Quote the data below in full, minus the images.
─── RECORDS
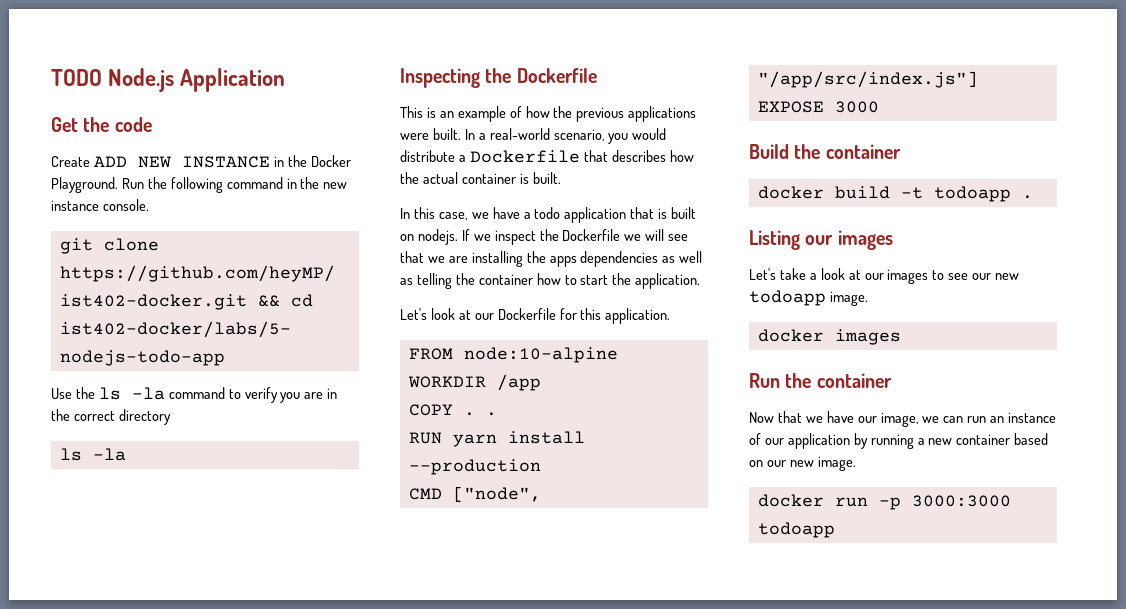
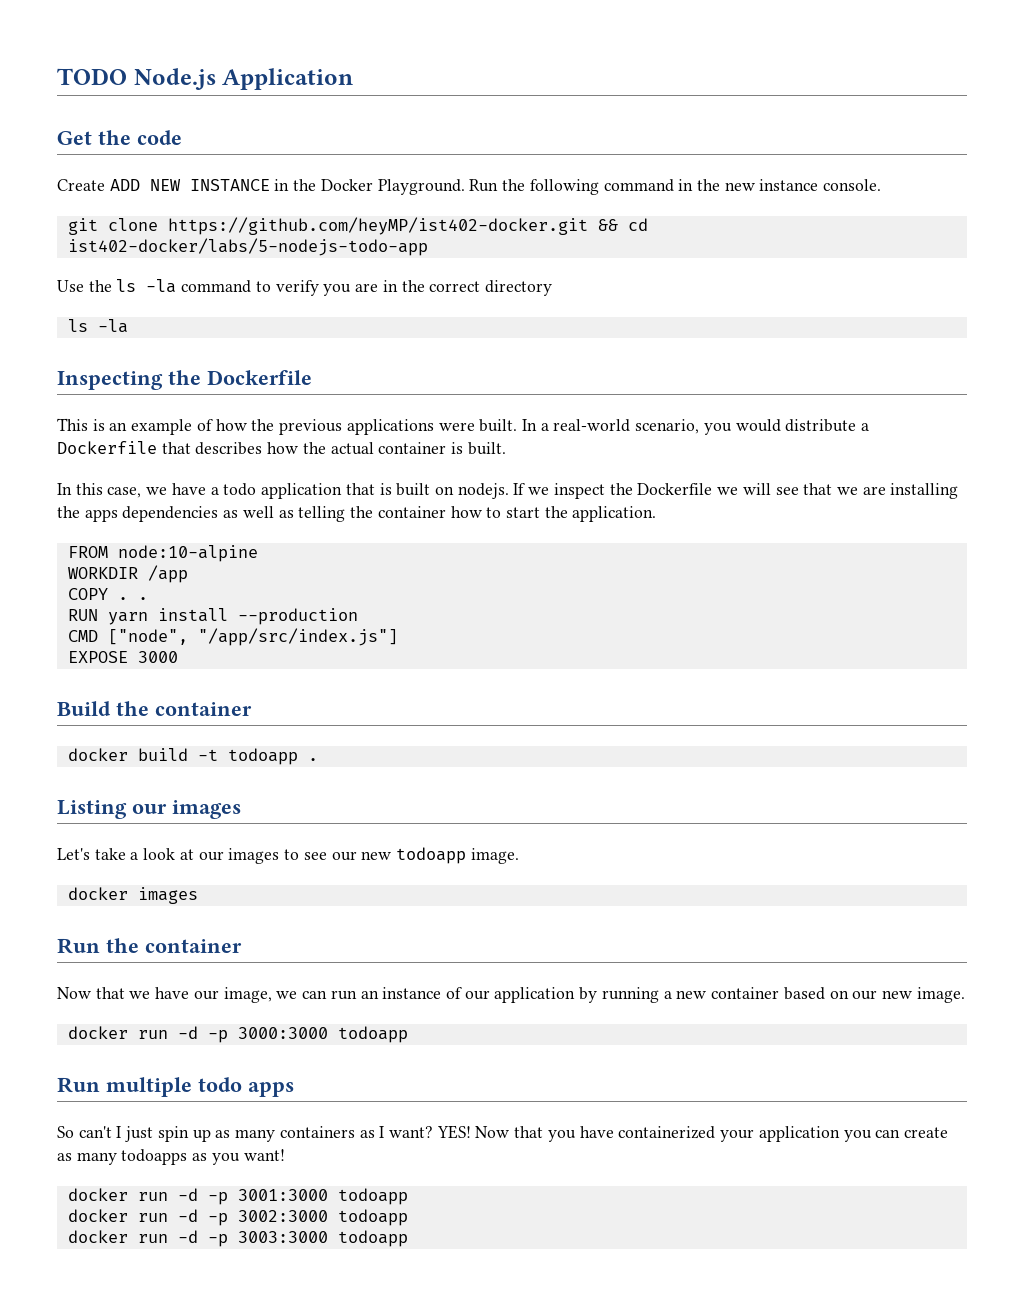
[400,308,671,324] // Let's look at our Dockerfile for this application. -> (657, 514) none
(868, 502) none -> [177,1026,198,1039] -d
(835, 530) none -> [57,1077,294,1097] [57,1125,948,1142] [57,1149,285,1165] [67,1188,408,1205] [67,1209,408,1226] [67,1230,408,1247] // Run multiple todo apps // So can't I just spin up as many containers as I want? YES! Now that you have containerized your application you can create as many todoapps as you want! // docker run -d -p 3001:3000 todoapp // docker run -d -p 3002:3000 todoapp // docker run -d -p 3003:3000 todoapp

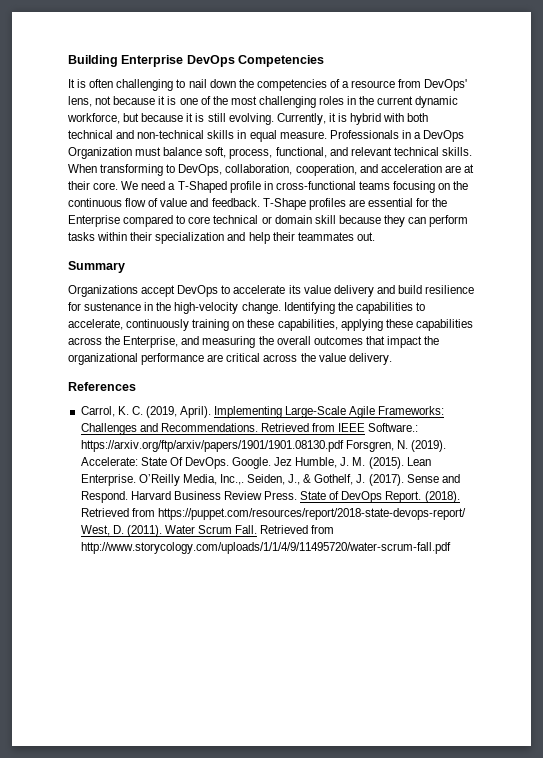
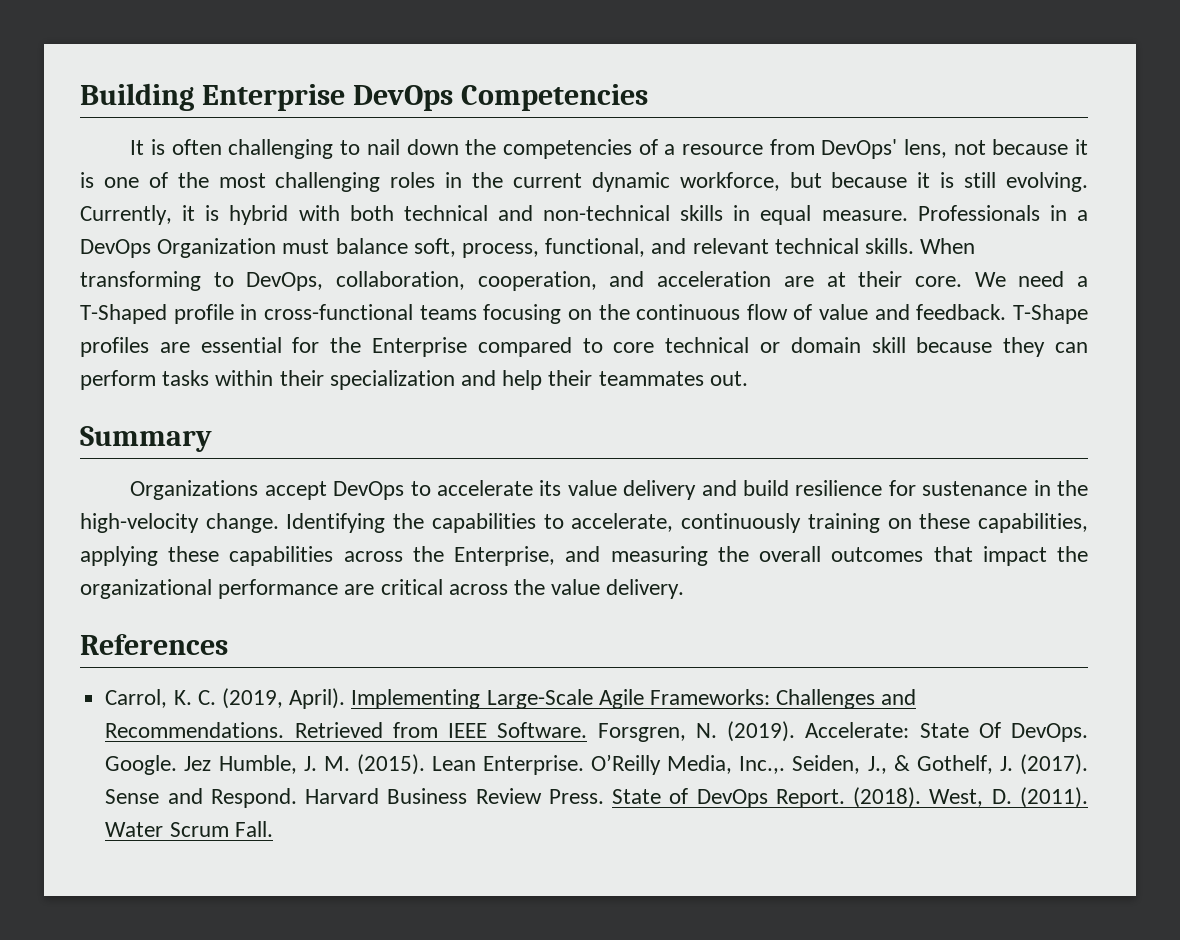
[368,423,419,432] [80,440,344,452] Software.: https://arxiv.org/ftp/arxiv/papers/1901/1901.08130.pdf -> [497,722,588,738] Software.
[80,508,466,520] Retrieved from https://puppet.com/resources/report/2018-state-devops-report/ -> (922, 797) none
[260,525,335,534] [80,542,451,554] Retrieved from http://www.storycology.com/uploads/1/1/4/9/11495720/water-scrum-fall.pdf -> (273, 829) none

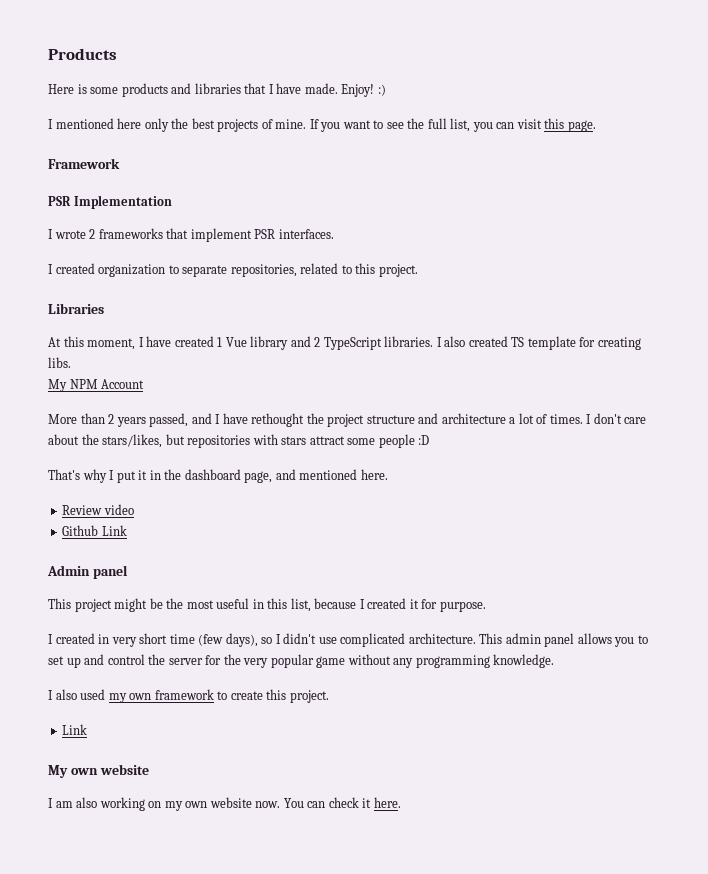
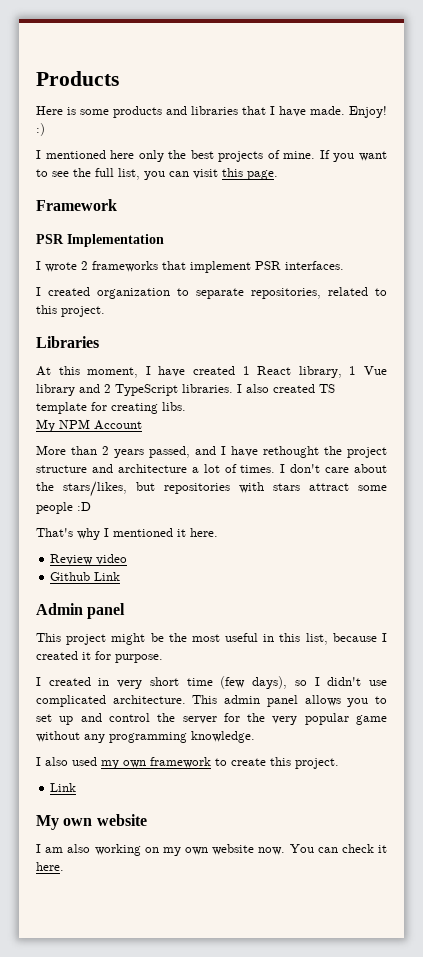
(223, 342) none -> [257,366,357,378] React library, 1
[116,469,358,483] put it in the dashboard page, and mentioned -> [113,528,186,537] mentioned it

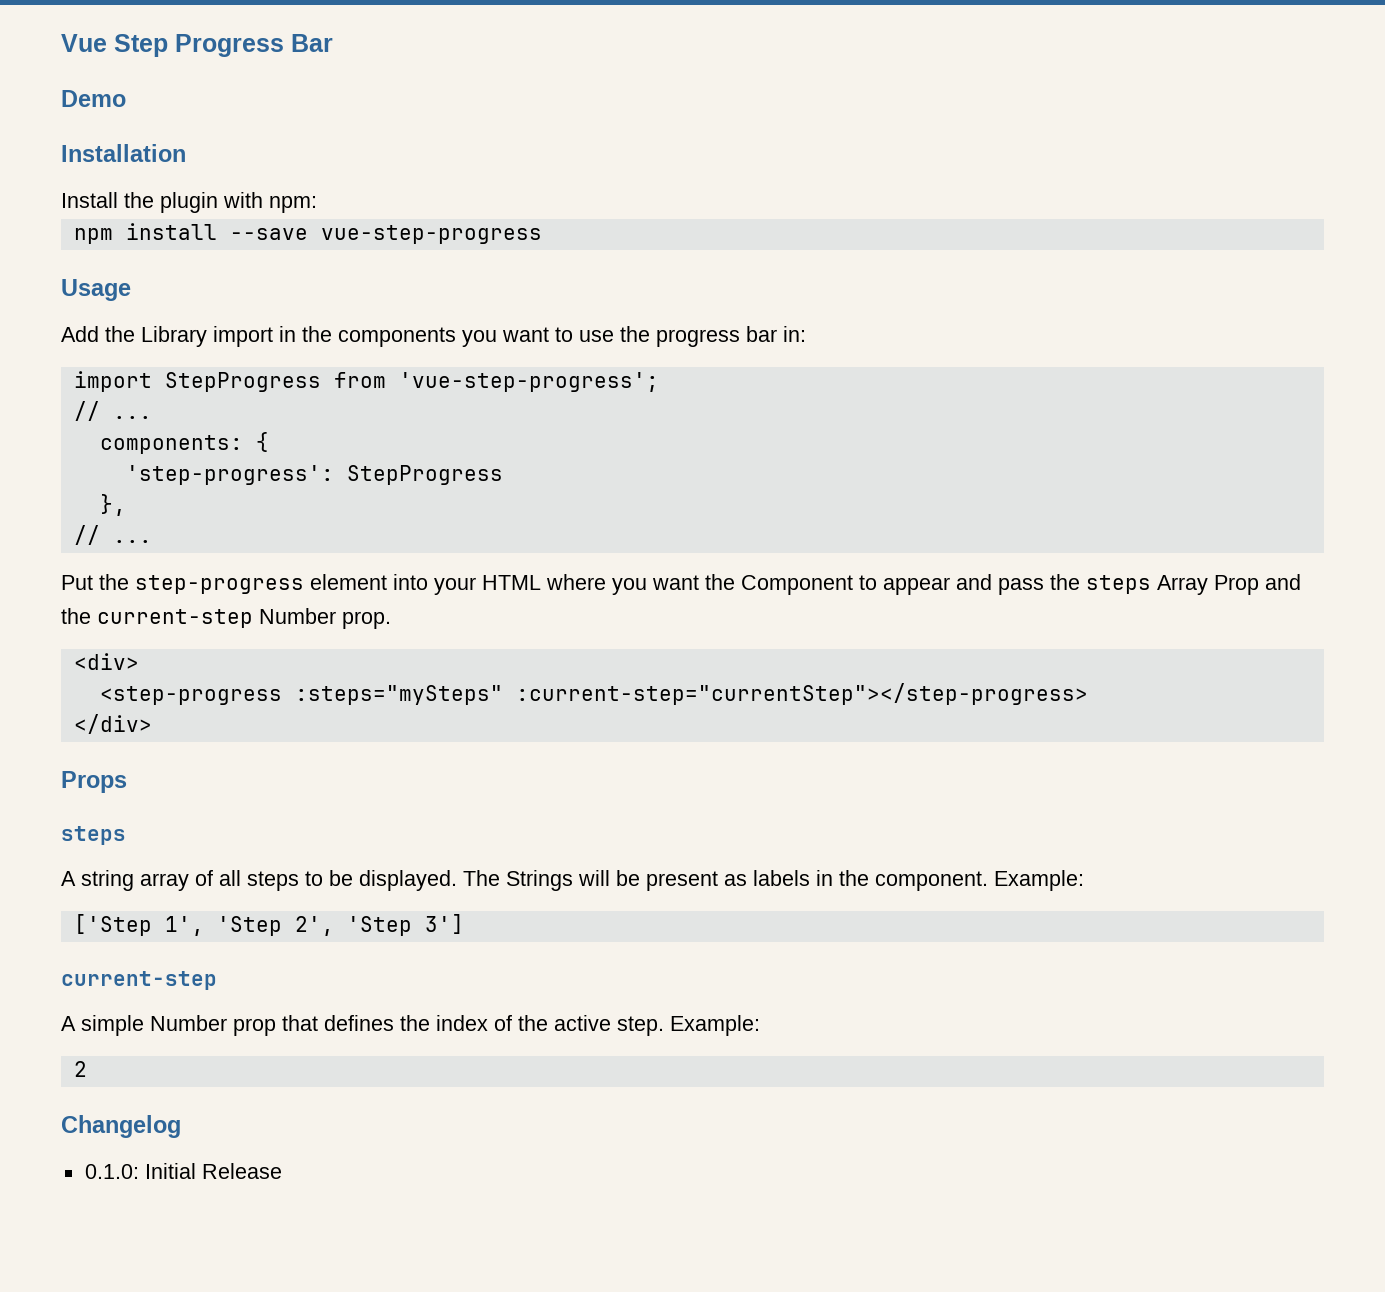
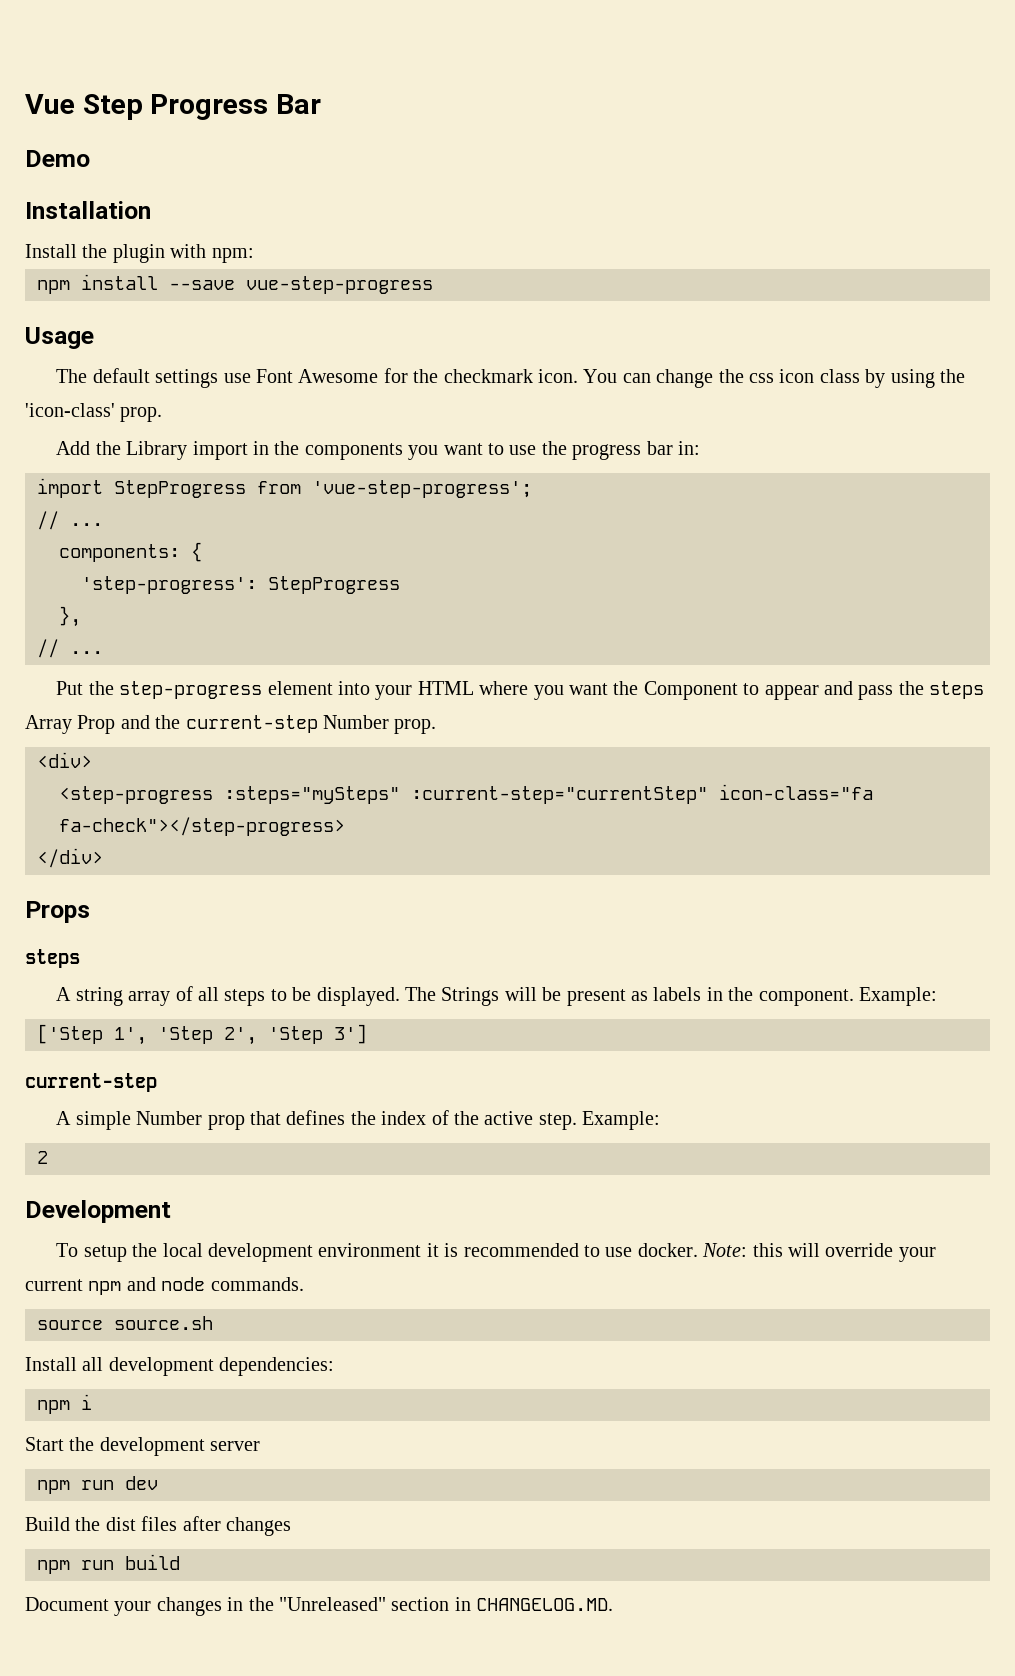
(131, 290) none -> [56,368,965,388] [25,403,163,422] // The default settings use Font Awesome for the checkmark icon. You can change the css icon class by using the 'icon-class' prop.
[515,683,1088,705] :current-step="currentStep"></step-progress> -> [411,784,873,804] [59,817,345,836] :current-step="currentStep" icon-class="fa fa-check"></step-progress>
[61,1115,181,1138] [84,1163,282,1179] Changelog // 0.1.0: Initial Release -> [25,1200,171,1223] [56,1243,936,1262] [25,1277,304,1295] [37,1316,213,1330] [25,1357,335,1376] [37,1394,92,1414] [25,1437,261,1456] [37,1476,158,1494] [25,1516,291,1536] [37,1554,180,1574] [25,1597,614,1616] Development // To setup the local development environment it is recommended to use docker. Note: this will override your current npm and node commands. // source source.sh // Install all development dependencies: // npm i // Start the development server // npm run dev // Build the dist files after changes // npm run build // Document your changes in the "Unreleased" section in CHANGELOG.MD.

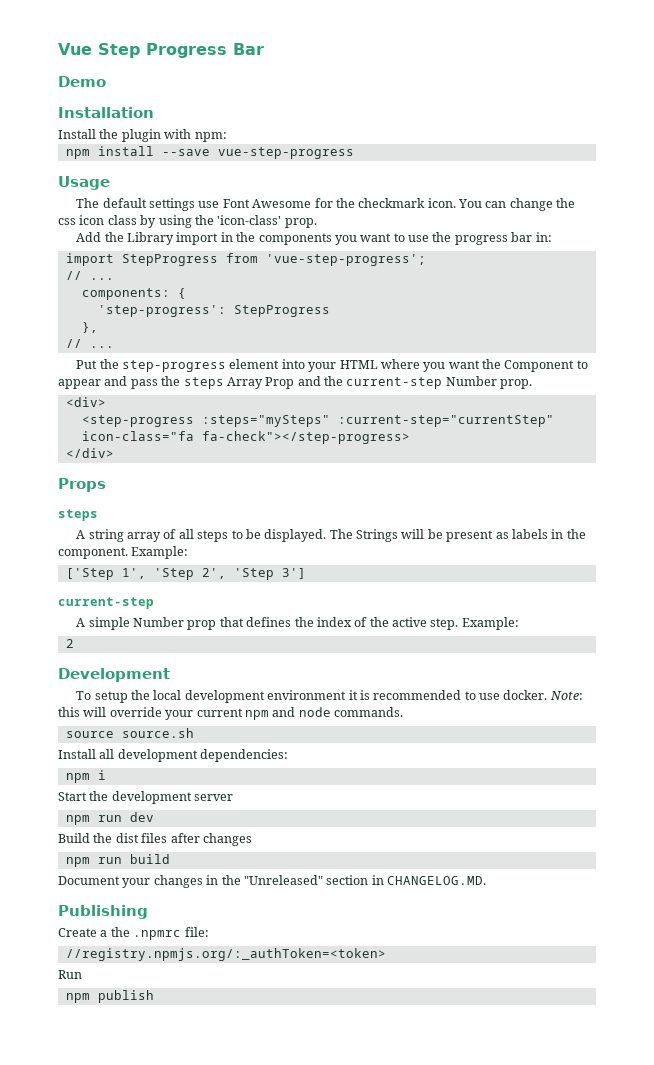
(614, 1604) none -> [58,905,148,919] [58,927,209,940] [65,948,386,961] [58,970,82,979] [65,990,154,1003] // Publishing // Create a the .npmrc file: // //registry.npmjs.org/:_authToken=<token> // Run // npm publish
──────
» RESULT FOR THIS EXERCISE
[400,308,671,324] // Let's look at our Dockerfile for this application. -> (657, 514) none
(868, 502) none -> [177,1026,198,1039] -d
(835, 530) none -> [57,1077,294,1097] [57,1125,948,1142] [57,1149,285,1165] [67,1188,408,1205] [67,1209,408,1226] [67,1230,408,1247] // Run multiple todo apps // So can't I just spin up as many containers as I want? YES! Now that you have containerized your application you can create as many todoapps as you want! // docker run -d -p 3001:3000 todoapp // docker run -d -p 3002:3000 todoapp // docker run -d -p 3003:3000 todoapp

[368,423,419,432] [80,440,344,452] Software.: https://arxiv.org/ftp/arxiv/papers/1901/1901.08130.pdf -> [497,722,588,738] Software.
[80,508,466,520] Retrieved from https://puppet.com/resources/report/2018-state-devops-report/ -> (922, 797) none
[260,525,335,534] [80,542,451,554] Retrieved from http://www.storycology.com/uploads/1/1/4/9/11495720/water-scrum-fall.pdf -> (273, 829) none

(223, 342) none -> [257,366,357,378] React library, 1
[116,469,358,483] put it in the dashboard page, and mentioned -> [113,528,186,537] mentioned it

(131, 290) none -> [56,368,965,388] [25,403,163,422] // The default settings use Font Awesome for the checkmark icon. You can change the css icon class by using the 'icon-class' prop.
[515,683,1088,705] :current-step="currentStep"></step-progress> -> [411,784,873,804] [59,817,345,836] :current-step="currentStep" icon-class="fa fa-check"></step-progress>
[61,1115,181,1138] [84,1163,282,1179] Changelog // 0.1.0: Initial Release -> [25,1200,171,1223] [56,1243,936,1262] [25,1277,304,1295] [37,1316,213,1330] [25,1357,335,1376] [37,1394,92,1414] [25,1437,261,1456] [37,1476,158,1494] [25,1516,291,1536] [37,1554,180,1574] [25,1597,614,1616] Development // To setup the local development environment it is recommended to use docker. Note: this will override your current npm and node commands. // source source.sh // Install all development dependencies: // npm i // Start the development server // npm run dev // Build the dist files after changes // npm run build // Document your changes in the "Unreleased" section in CHANGELOG.MD.

(614, 1604) none -> [58,905,148,919] [58,927,209,940] [65,948,386,961] [58,970,82,979] [65,990,154,1003] // Publishing // Create a the .npmrc file: // //registry.npmjs.org/:_authToken=<token> // Run // npm publish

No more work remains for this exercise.